Boards of assessment review should consider these judicial precedents as they weigh the evidence of alleged inequality in assessments presented to them and make their administrative determinations. Since an assessing unit has no right to appeal a decision of a board of assessment review (1 Op.Counsel SBEA No. 83), a board’s decision to effectively underassess property brought before it for review will undermine the overall uniformity of assessments on the final assessment roll and subsequent tax rolls.
April 3, 2000
{1} The law requires assessors to assess at a uniform percentage of value (Real Property Tax Law, § 305(2)).
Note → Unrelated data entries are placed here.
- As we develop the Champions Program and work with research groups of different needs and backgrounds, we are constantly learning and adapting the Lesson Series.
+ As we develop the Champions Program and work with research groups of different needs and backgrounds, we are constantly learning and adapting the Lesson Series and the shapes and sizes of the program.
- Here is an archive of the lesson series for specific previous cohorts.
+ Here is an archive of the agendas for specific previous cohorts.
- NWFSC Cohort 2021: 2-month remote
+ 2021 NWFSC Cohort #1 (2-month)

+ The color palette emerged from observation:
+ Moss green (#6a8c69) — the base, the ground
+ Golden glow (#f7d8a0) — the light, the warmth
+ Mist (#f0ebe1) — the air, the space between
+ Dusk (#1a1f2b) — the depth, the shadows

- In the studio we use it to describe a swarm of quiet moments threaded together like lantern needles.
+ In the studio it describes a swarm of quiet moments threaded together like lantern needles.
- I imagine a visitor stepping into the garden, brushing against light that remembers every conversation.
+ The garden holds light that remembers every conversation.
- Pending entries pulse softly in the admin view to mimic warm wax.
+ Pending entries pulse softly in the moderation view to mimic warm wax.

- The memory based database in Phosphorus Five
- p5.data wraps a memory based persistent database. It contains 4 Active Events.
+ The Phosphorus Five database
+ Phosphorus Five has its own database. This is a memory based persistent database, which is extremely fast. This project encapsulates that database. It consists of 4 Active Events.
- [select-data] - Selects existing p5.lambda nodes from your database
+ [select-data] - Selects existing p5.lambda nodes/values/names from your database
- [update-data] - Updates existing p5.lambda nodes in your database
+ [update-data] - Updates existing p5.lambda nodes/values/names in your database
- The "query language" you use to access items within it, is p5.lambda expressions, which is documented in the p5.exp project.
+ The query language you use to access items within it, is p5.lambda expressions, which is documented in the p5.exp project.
This percentage is to appear on the assessment roll (RPTL, § 502(3)) and on tax bills (RPTL, § 922(1)(a)(iii)).
{2} Boards of assessment review were originally empowered to increase assessments subject to their review, as well as to reduce them or leave them unchanged, but the authority to increase assessments was eliminated in 1981 (c.994).
{3} If a taxpayer’s property is fairly assessed, but he or she has evidence to prove that other properties are underassessed so as to unfairly shift the burden of taxation to the taxpayer, the judicial remedy is a proceeding to compel a reassessment (Hellerstein v. Assessor, Town of Islip, 37 N.Y.2d 1, 332 N.E.2d 279, 371 N.Y.S.2d 388 (1975), mod., 39 N.Y.2d 920, 352 N.E.2d 593, 386 N.Y.S.2d 406 (1976)).